(Data in this exercise)

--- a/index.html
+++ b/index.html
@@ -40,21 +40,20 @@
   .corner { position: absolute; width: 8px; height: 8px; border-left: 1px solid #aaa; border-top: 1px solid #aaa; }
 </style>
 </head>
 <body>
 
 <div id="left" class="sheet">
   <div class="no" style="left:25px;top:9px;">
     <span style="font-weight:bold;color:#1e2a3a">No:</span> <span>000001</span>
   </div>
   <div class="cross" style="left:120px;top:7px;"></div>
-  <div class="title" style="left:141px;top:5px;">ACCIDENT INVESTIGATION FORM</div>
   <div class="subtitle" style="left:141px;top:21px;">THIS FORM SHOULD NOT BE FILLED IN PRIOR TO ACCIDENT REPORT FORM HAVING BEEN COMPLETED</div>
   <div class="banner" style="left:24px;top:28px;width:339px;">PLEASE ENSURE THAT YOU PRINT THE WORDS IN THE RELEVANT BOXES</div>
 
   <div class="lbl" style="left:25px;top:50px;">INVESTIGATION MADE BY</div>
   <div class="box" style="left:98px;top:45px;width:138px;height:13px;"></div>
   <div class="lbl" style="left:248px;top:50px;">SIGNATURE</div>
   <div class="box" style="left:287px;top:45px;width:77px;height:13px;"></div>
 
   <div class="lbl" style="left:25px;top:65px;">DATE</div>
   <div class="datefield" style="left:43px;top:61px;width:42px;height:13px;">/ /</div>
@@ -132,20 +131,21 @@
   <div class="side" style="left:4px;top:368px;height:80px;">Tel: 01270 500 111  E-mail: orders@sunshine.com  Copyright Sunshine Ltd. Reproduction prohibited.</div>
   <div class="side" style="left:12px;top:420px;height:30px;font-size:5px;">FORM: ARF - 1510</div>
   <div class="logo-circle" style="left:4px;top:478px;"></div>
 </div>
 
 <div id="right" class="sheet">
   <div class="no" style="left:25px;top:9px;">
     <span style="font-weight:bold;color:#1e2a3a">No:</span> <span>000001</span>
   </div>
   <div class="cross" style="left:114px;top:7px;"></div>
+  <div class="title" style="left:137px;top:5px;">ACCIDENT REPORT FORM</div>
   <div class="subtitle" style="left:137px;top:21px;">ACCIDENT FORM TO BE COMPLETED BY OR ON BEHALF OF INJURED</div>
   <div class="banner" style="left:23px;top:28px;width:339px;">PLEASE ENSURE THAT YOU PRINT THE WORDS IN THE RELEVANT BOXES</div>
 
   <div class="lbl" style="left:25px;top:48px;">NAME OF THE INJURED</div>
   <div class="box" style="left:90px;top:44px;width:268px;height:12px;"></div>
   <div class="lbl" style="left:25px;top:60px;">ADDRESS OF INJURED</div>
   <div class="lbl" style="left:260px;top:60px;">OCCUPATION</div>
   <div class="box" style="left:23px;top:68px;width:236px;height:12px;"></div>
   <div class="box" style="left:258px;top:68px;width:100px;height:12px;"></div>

(End Data in this exercise)

(Problem requirements):
Pull from the data each line where the string "THAT" turns up.

(The completed task):
   <div class="banner" style="left:24px;top:28px;width:339px;">PLEASE ENSURE THAT YOU PRINT THE WORDS IN THE RELEVANT BOXES</div>
   <div class="banner" style="left:23px;top:28px;width:339px;">PLEASE ENSURE THAT YOU PRINT THE WORDS IN THE RELEVANT BOXES</div>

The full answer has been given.